As InnoDB organizes its data in B+ trees. The height of the tree affects the count of IO times which may be one of the main reasons that DB slows down.
So my question is how to predicate or calculate the height of the B+ tree (e.g. based on the count of pages which can be calculated by row size, page size, and row number), and thus to make a decision whether or not to partition the data to different masters.
https://www.percona.com/blog/2009/04/28/the_depth_of_a_b_tree/
Let N be the number of rows in the table.
Let B be the number of keys that fit in one B-tree node.

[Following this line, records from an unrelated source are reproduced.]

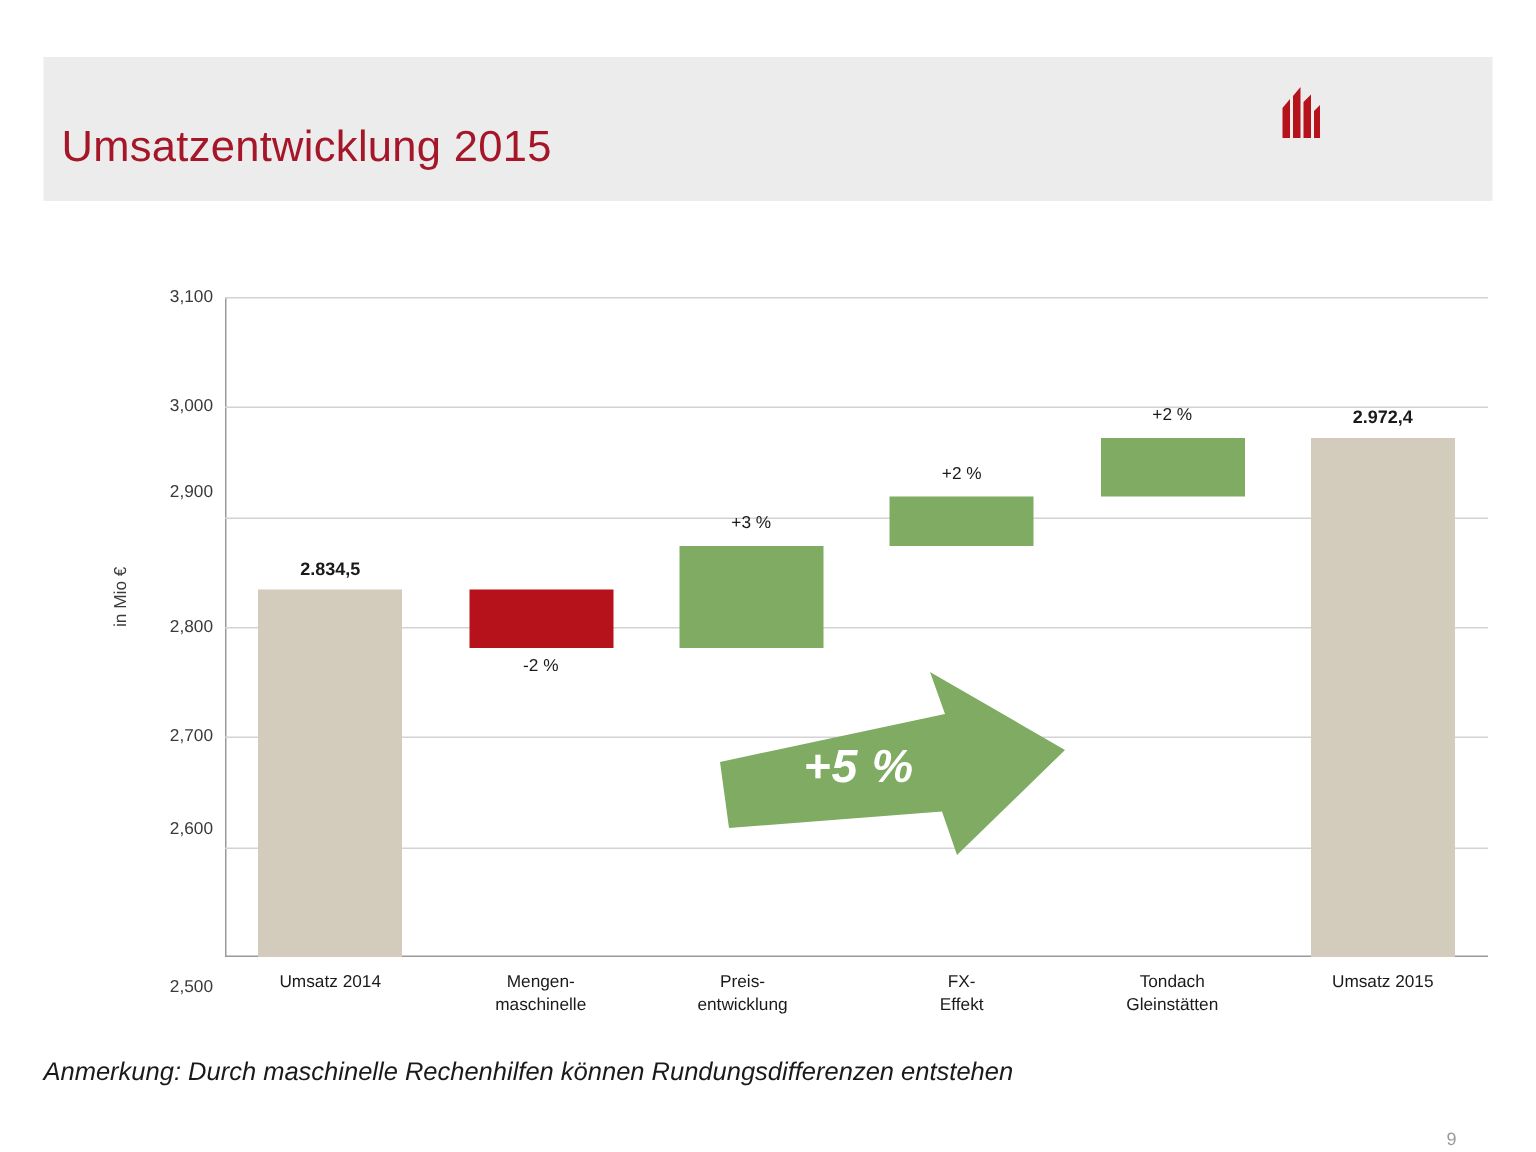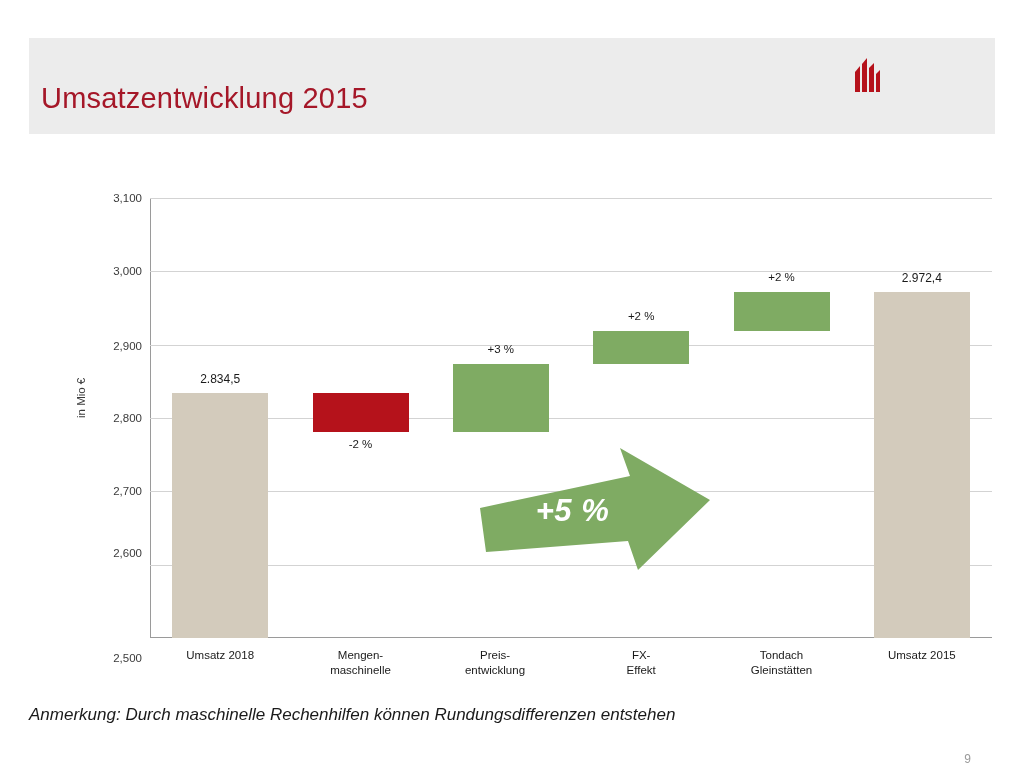--- a/index.html
+++ b/index.html
@@ -104,21 +104,21 @@
   .bar {
     position: absolute;
   }
   .bar-label {
     position: absolute;
     transform: translateX(-50%);
     font-size: 11.5px;
     color: #1a1a1a;
     white-space: nowrap;
   }
-  .bar-label.bold { font-weight: normal; font-size: 12px; }
+  .bar-label.bold { font-weight: bold; font-size: 12px; }
   .cat-label {
     position: absolute;
     transform: translateX(-50%);
     text-align: center;
     font-size: 11.5px;
     color: #1a1a1a;
     line-height: 15px;
     white-space: pre-line;
   }
   #arrow {
@@ -187,21 +187,21 @@
           <div class="gridline" style="top: 220px;"></div>
           <div class="gridline" style="top: 146.667px;"></div>
           <div class="gridline" style="top: 73.3333px;"></div>
           <div class="gridline" style="top: 0px;"></div>
         </div>
       <div id="yticks">
           <div class="ytick" style="top: 460px;">2,500</div>
           <div class="ytick" style="top: 355px;">2,600</div>
           <div class="ytick" style="top: 293.333px;">2,700</div>
           <div class="ytick" style="top: 220px;">2,800</div>
-          <div class="ytick" style="top: 148px;">2,900</div>
+          <div class="ytick" style="top: 130px;">2,900</div>
           <div class="ytick" style="top: 73.3333px;">3,000</div>
           <div class="ytick" style="top: 0px;">3,100</div>
         </div>
       <div id="bars">
           <div class="bar" style="left: 22.1667px; top: 194.7px; width: 96px; height: 245.3px; background: rgb(211, 203, 188);"></div>
           <div class="bar" style="left: 162.5px; top: 194.7px; width: 96px; height: 39.2333px; background: rgb(181, 18, 27);"></div>
           <div class="bar" style="left: 302.833px; top: 165.733px; width: 96px; height: 68.2px; background: rgb(127, 171, 99);"></div>
           <div class="bar" style="left: 443.167px; top: 132.733px; width: 96px; height: 33px; background: rgb(127, 171, 99);"></div>
           <div class="bar" style="left: 583.5px; top: 93.5733px; width: 96px; height: 39.16px; background: rgb(127, 171, 99);"></div>
           <div class="bar" style="left: 723.833px; top: 93.5733px; width: 96px; height: 346.427px; background: rgb(211, 203, 188);"></div>
@@ -215,21 +215,21 @@
           <div class="bar-label bold" style="left: 771.833px; top: 72.5733px;">2.972,4</div>
         </div>
 
       <svg id="arrow" viewBox="0 0 230 135">
         <path d="M0 60 L150 28 L140 0 L230 52 L158 122 L148 93 L6 104 Z" fill="#7fab63"></path>
       </svg>
       <div id="arrow-text">+5 %</div>
     </div>
 
     <div id="catlabels">
-        <div class="cat-label" style="left: 191.167px; top: 478px;">Umsatz 2018</div>
+        <div class="cat-label" style="left: 191.167px; top: 478px;">Umsatz 2014</div>
         <div class="cat-label" style="left: 331.5px; top: 478px;">Mengen-
 maschinelle</div>
         <div class="cat-label" style="left: 466px; top: 478px;">Preis-
 entwicklung</div>
         <div class="cat-label" style="left: 612.167px; top: 478px;">FX-
 Effekt</div>
         <div class="cat-label" style="left: 752.5px; top: 478px;">Tondach
 Gleinstätten</div>
         <div class="cat-label" style="left: 892.833px; top: 478px; text-align: right;">Umsatz 2015</div>
       </div>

The depth of the tree is (log N) / (log B).
From the blog:
Let’s put some numbers in there. Say you have a billion rows, and you can currently fit 64 keys in a node. Then the depth of the tree is (log 109)/ log 64 ≈ 30/6 = 5. Now you rebuild the tree with keys half the size and you get log 109 / log 128 ≈ 30/7 = 4.3. Assuming the top 3 levels of the tree are in memory, then you go from 2 disk seeks on average to 1.3 disk seeks on average, for a 35% speedup.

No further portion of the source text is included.